** Given data **
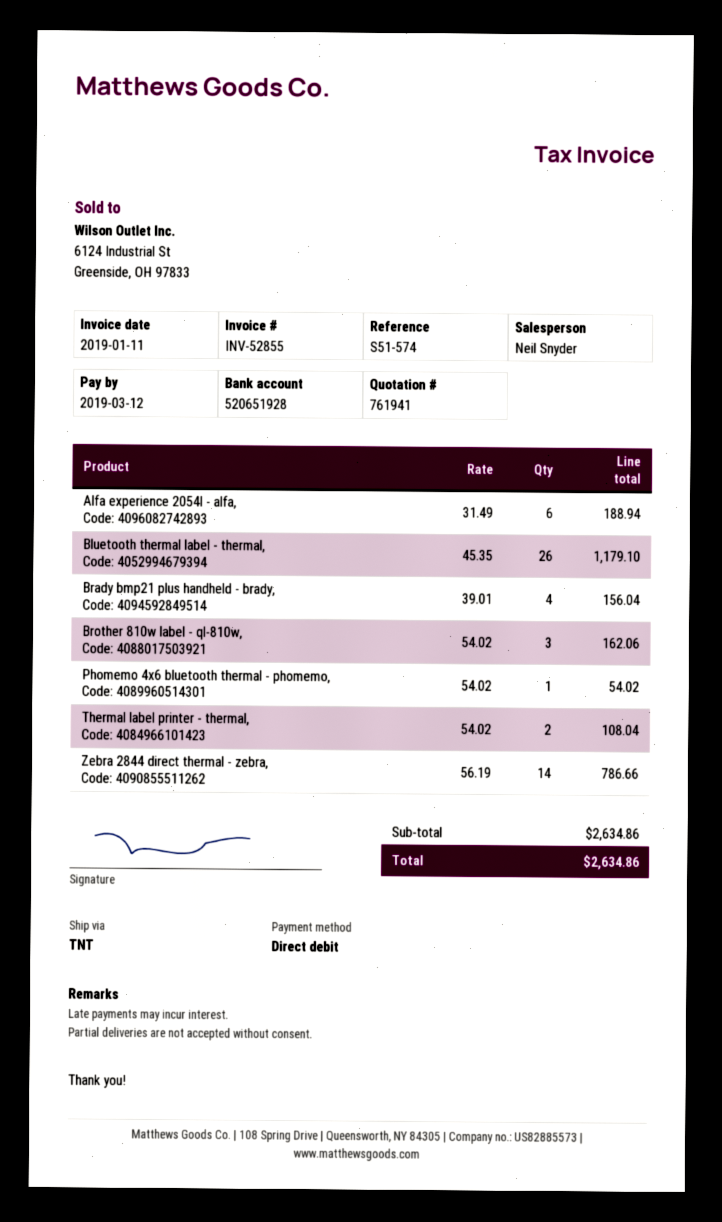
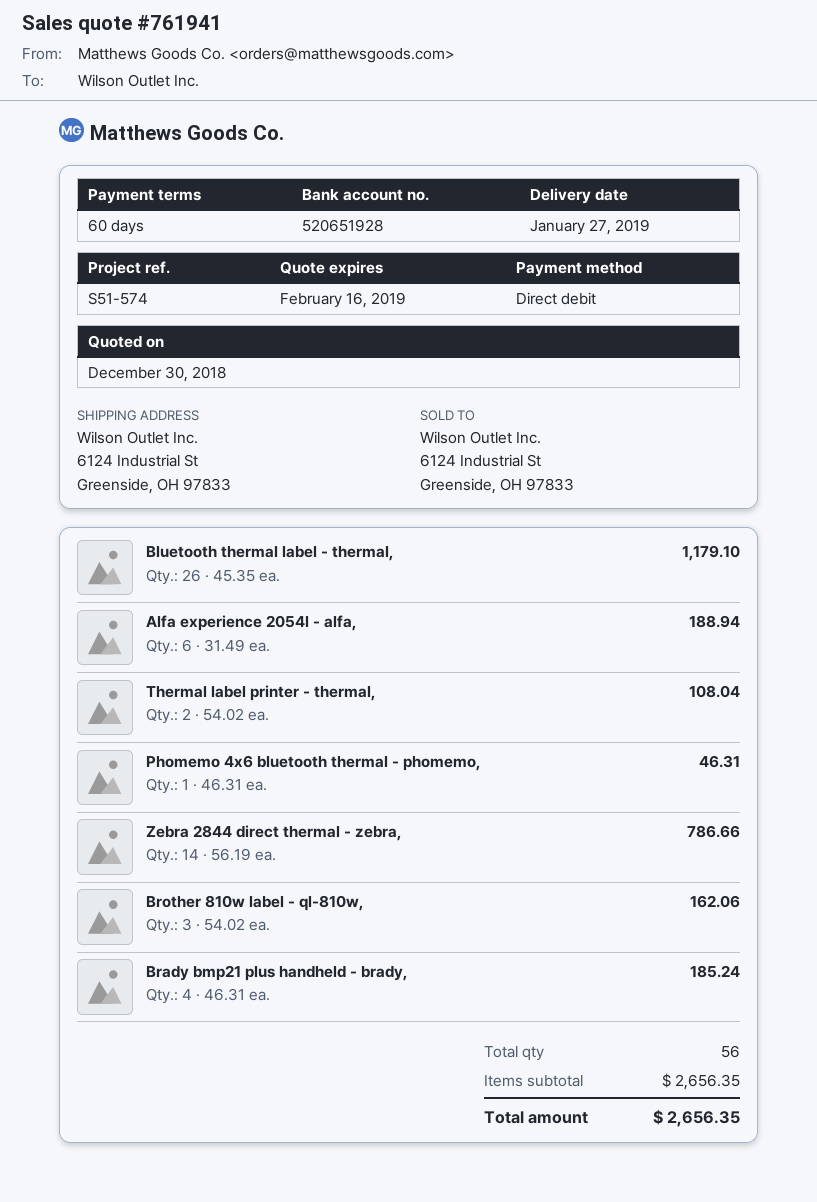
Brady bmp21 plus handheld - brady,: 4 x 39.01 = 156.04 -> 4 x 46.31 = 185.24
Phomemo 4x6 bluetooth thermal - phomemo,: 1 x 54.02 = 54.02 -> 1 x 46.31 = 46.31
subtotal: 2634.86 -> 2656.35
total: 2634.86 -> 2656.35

* * *

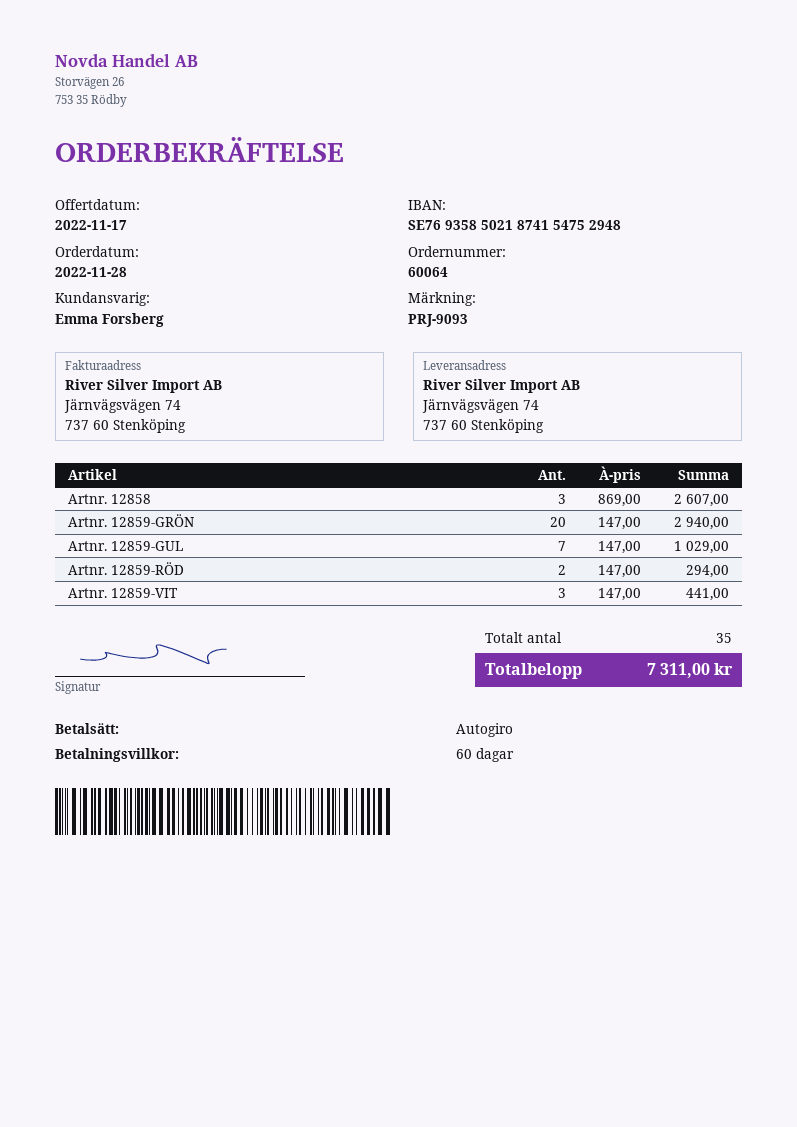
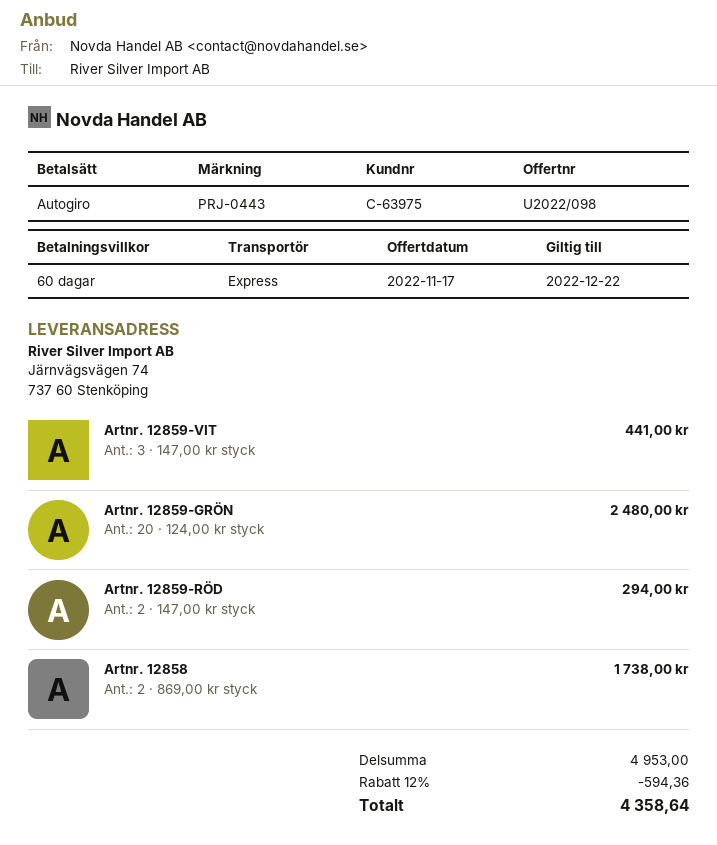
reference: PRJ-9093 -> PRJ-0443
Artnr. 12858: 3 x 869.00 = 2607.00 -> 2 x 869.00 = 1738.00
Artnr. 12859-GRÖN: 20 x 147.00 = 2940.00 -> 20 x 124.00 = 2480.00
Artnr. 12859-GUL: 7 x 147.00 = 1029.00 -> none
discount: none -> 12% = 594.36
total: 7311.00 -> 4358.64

--

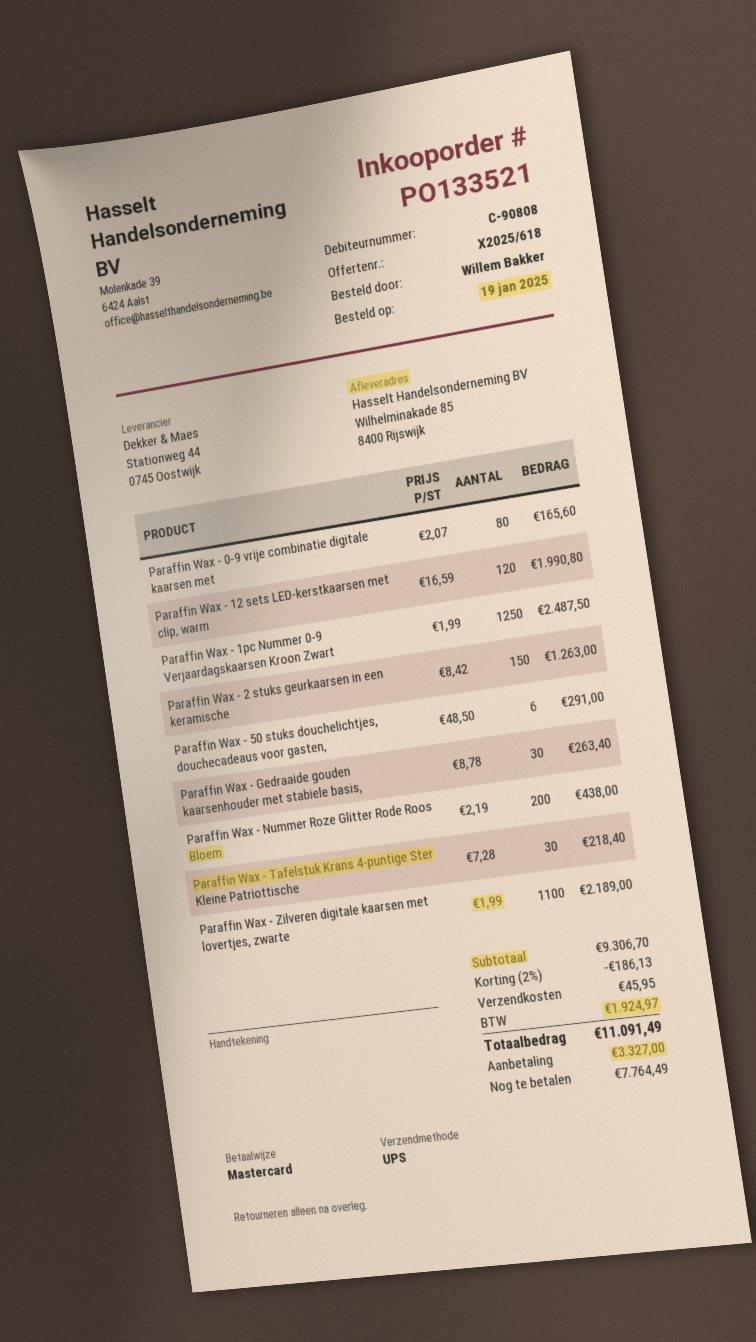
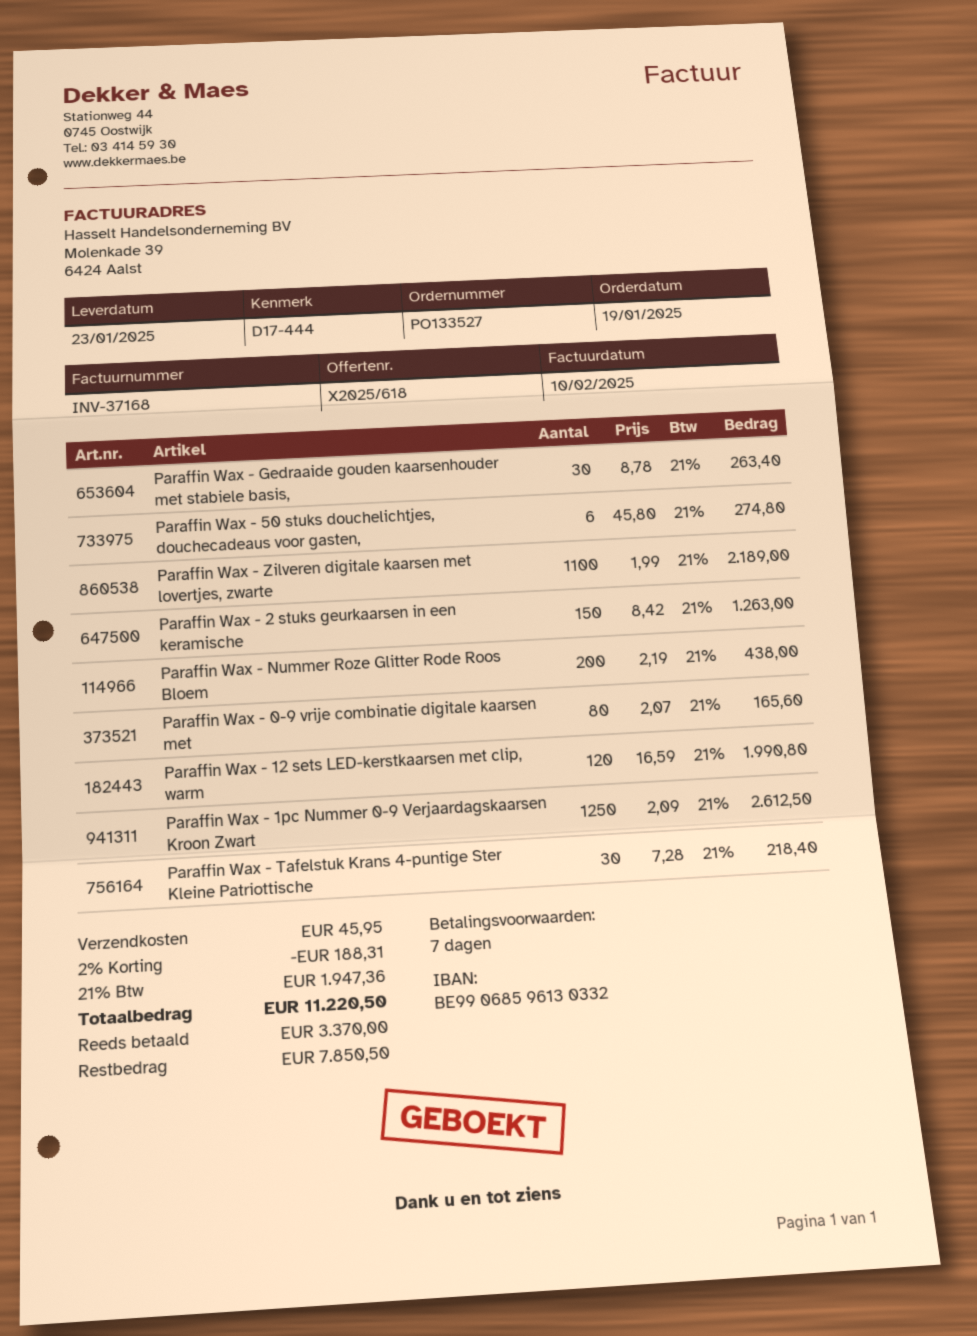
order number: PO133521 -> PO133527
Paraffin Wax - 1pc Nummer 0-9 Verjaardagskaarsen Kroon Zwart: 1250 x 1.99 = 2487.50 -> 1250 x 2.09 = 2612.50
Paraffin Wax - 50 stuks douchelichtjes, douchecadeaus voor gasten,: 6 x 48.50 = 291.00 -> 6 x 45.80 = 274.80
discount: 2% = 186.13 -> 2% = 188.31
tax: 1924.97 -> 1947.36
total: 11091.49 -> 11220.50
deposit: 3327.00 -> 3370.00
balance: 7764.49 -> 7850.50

** Task to complete **
Within the listing above, the range opens at the line with "reference: PRJ-9093 -> PRJ-0443" and closes at the line with "total: 7311.00 -> 4358.64". Reproduce exactly the lines of that range, including both ends.

** Answer below **
reference: PRJ-9093 -> PRJ-0443
Artnr. 12858: 3 x 869.00 = 2607.00 -> 2 x 869.00 = 1738.00
Artnr. 12859-GRÖN: 20 x 147.00 = 2940.00 -> 20 x 124.00 = 2480.00
Artnr. 12859-GUL: 7 x 147.00 = 1029.00 -> none
discount: none -> 12% = 594.36
total: 7311.00 -> 4358.64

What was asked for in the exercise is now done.